Quelques jours après l’élimination du Sénégal en seizièmes de finale de la Coupe du monde, Pape Matar Sarr est sorti de son silence. Le milieu de terrain reconnaît sa déception, assume les critiques sur ses performances et promet de revenir plus fort avec les Lions.
Après plusieurs jours de discrétion, Pape Matar Sarr a pris la parole pour revenir sur l’élimination du Sénégal en seizièmes de finale de la Coupe du monde. Dans un message empreint d’émotion, le milieu de terrain explique avoir volontairement pris du recul afin de digérer cette désillusion.
« Ces derniers jours, j’ai personnellement choisi de prendre un peu de recul. Non pas pour fuir, car nous assumons nos responsabilités, mais parce que cette élimination m’a profondément touché, comme elle a touché tout le peuple sénégalais », écrit-il.
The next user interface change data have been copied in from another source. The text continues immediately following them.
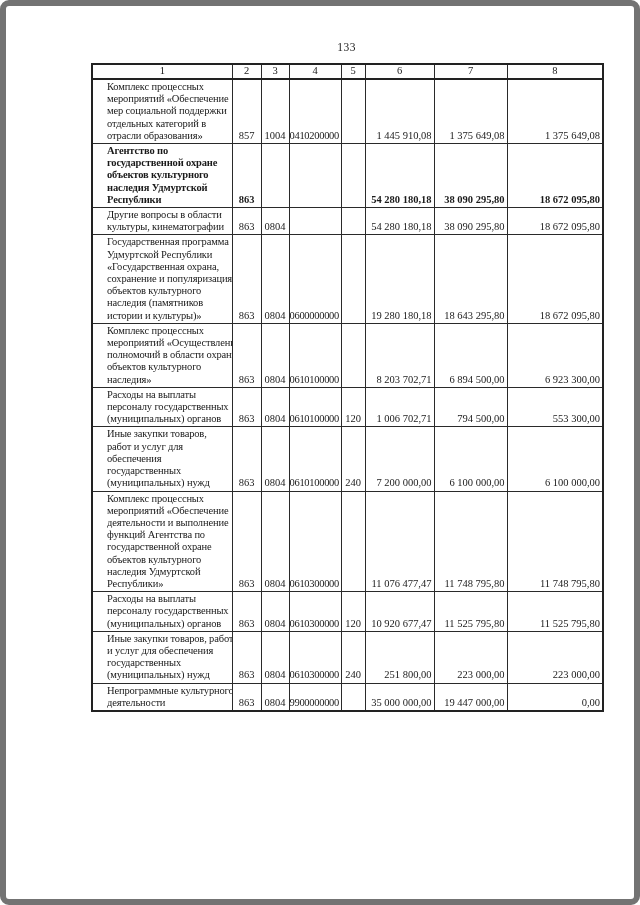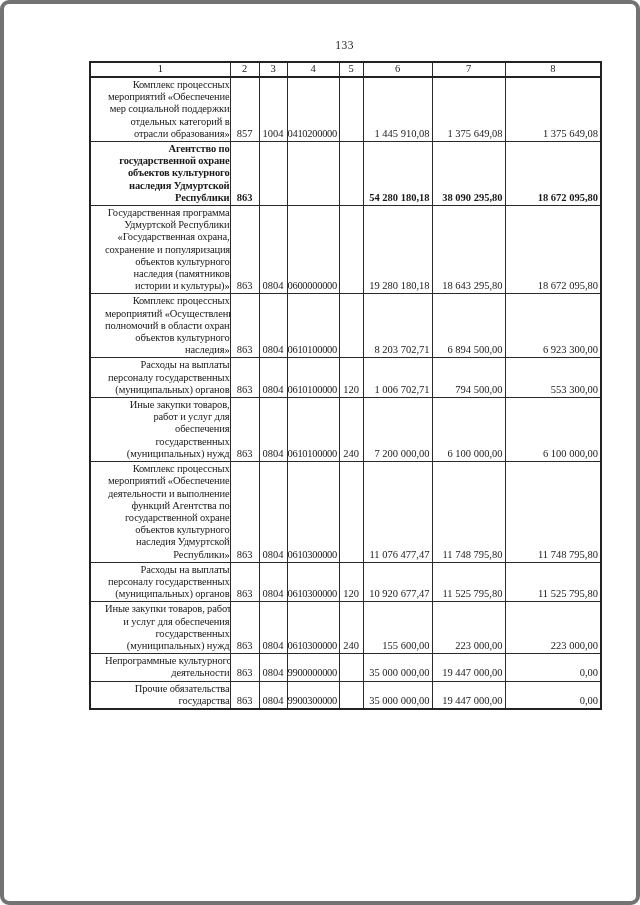--- a/index.html
+++ b/index.html
@@ -17,7 +17,7 @@
     height: 905px;
     box-sizing: border-box;
     background: #ffffff;
-    border: 4px solid #737373;
+    border: 6px solid #737373;
     border-radius: 9px;
     overflow: hidden;
   }

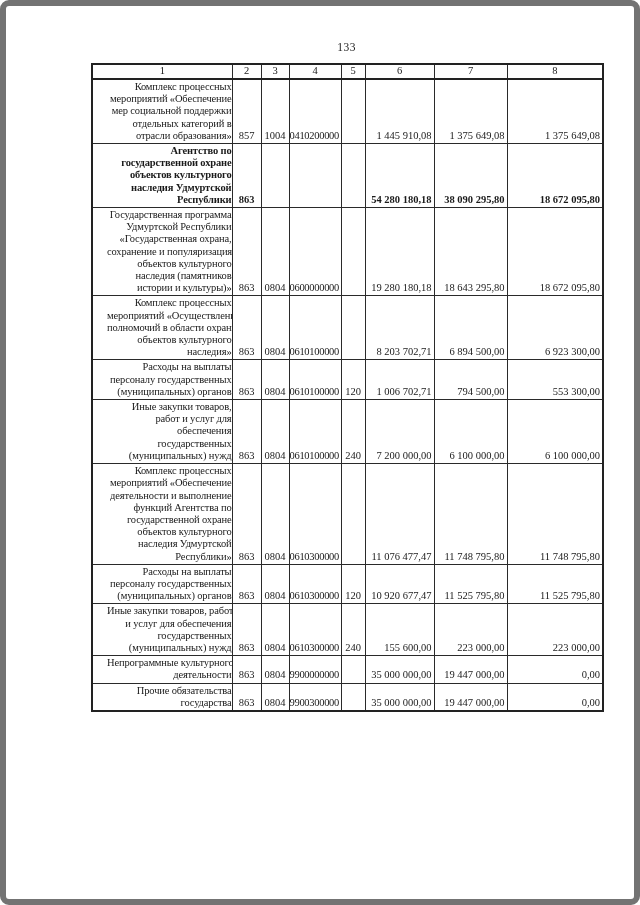--- a/index.html
+++ b/index.html
@@ -60,7 +60,7 @@
     padding-bottom: 1px;
   }
   td.c1 {
-    text-align: right;
+    text-align: left;
     padding-left: 14px;
     padding-top: 1px;
     white-space: pre;

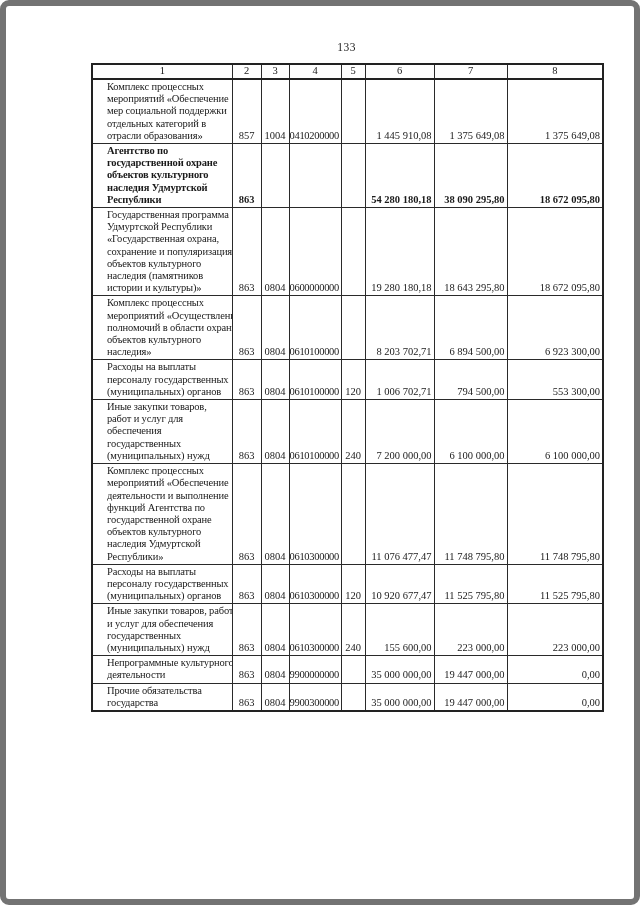--- a/index.html
+++ b/index.html
@@ -143,6 +143,17 @@
       <td class="c8">18 672 095,80</td>
     </tr>
         <tr>
+      <td class="c1">Другие вопросы в области
+культуры, кинематографии</td>
+      <td class="c2">863</td>
+      <td class="c3">0804</td>
+      <td class="c4"></td>
+      <td class="c5"></td>
+      <td class="c6">54 280 180,18</td>
+      <td class="c7">38 090 295,80</td>
+      <td class="c8">18 672 095,80</td>
+    </tr>
+        <tr>
       <td class="c1">Государственная программа
 Удмуртской Республики
 «Государственная охрана,

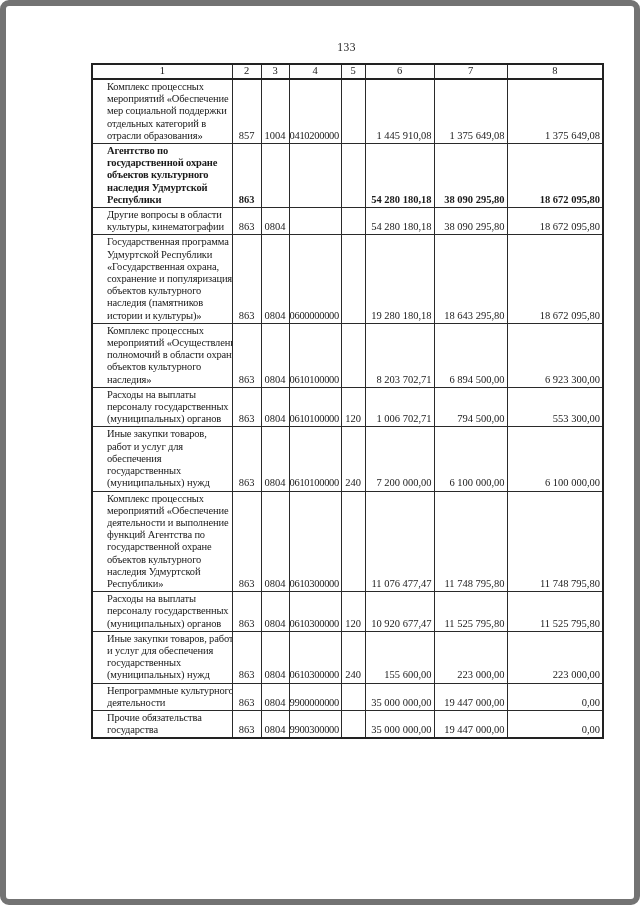--- a/index.html
+++ b/index.html
@@ -247,7 +247,7 @@
       <td class="c3">0804</td>
       <td class="c4">0610300000</td>
       <td class="c5">240</td>
-      <td class="c6">155 600,00</td>
+      <td class="c6">251 800,00</td>
       <td class="c7">223 000,00</td>
       <td class="c8">223 000,00</td>
     </tr>

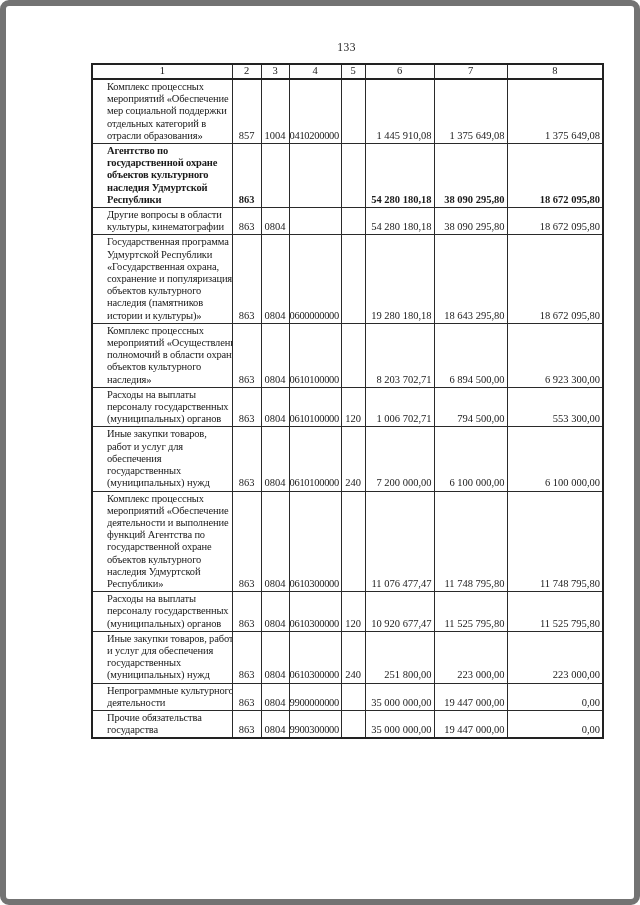--- a/index.html
+++ b/index.html
@@ -262,17 +262,6 @@
       <td class="c7">19 447 000,00</td>
       <td class="c8">0,00</td>
     </tr>
-        <tr>
-      <td class="c1">Прочие обязательства
-государства</td>
-      <td class="c2">863</td>
-      <td class="c3">0804</td>
-      <td class="c4">9900300000</td>
-      <td class="c5"></td>
-      <td class="c6">35 000 000,00</td>
-      <td class="c7">19 447 000,00</td>
-      <td class="c8">0,00</td>
-    </tr>
       </tbody>
   </table>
Le joueur reconnaît que cette sortie prématurée est une immense déception, alors que les Lions nourrissaient l’ambition d’aller beaucoup plus loin dans la compétition.
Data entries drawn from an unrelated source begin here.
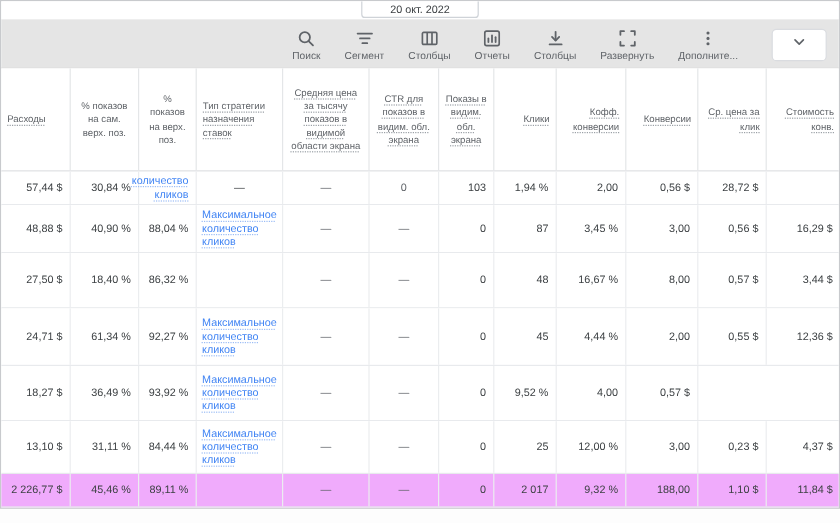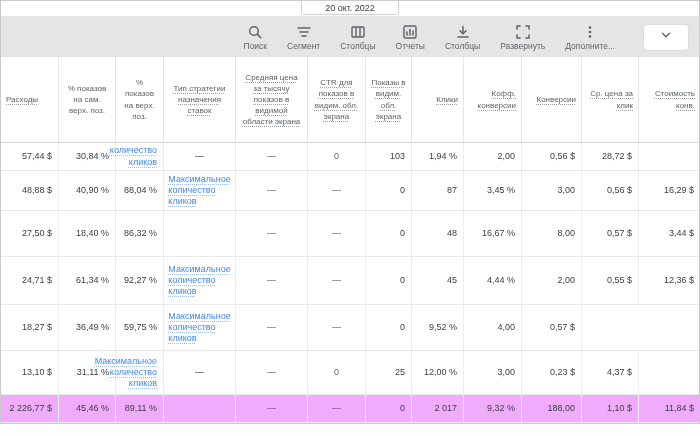--- a/index.html
+++ b/index.html
@@ -31,7 +31,7 @@
     display:flex;align-items:center;line-height:1.4;cursor:pointer}
   .th .lbl{text-decoration:underline dotted;text-decoration-color:#9aa0a6;text-underline-offset:2px}
   .th:nth-child(2) .lbl,.th:nth-child(3) .lbl{text-decoration:none}
-  .th:nth-child(1),.th:nth-child(4){justify-content:flex-start;text-align:center}
+  .th:nth-child(1),.th:nth-child(4){justify-content:flex-start;text-align:left}
   .th:nth-child(2),.th:nth-child(3),.th:nth-child(5),.th:nth-child(6),.th:nth-child(7){justify-content:center;text-align:center}
   .th:nth-child(n+8){justify-content:flex-end;text-align:right}
 

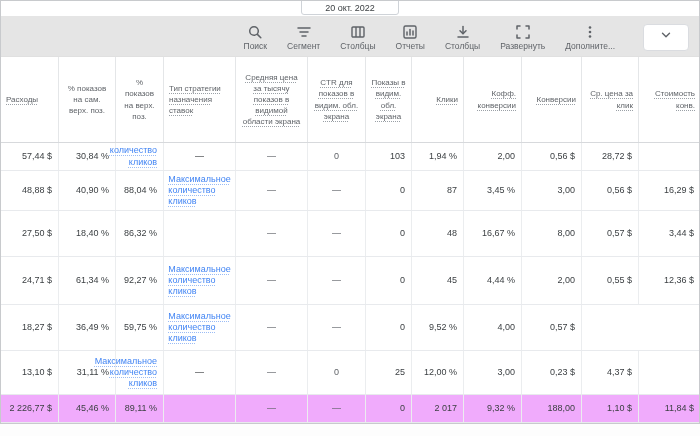--- a/index.html
+++ b/index.html
@@ -261,7 +261,7 @@
         <div class="tr">
           <div class="td">18,27 $</div>
           <div class="td">36,49 %</div>
-          <div class="td">59,75 %</div>
+          <div class="td">93,92 %</div>
           <div class="td">
             <span class="link">Максимальное количество кликов</span>
           </div>

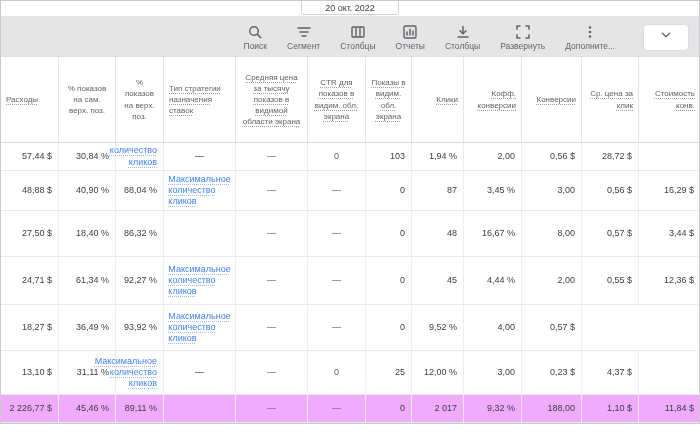--- a/index.html
+++ b/index.html
@@ -275,6 +275,7 @@
         <div class="tr">
           <div class="td">13,10 $</div>
           <div class="td">31,11 %</div>
+          <div class="td">84,44 %</div>
           <div class="td">
             <span class="link">Максимальное количество кликов</span>
           </div>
Pape Matar Sarr admet également que ses prestations n’ont pas répondu aux attentes des supporters sénégalais. « Je sais aussi que mes performances n’ont pas été à la hauteur de ce que vous attendiez de moi. Quand on porte le maillot du Sénégal, on doit être prêt à entendre les critiques, à les accepter avec humilité et à s’en servir pour avancer », affirme-t-il, précisant ne nourrir « aucune rancœur ».
Le milieu de terrain estime que les critiques traduisent avant tout l’attachement profond des Sénégalais à leur équipe nationale. Une exigence qu’il dit comprendre et respecter.
Malgré cette période difficile, le joueur reste résolument tourné vers l’avenir. Il assure que lui et ses coéquipiers continueront à travailler pour progresser et revenir plus forts lors des prochaines échéances.
En conclusion, Pape Matar Sarr remercie les supporters qui lui ont témoigné leur soutien malgré la déception et donne rendez-vous à ceux qui doutent de lui « sur le terrain ».
« Je continuerai à servir le Sénégal avec fierté, amour et détermination. Le meilleur est devant nous, inch’Allah », conclut-il.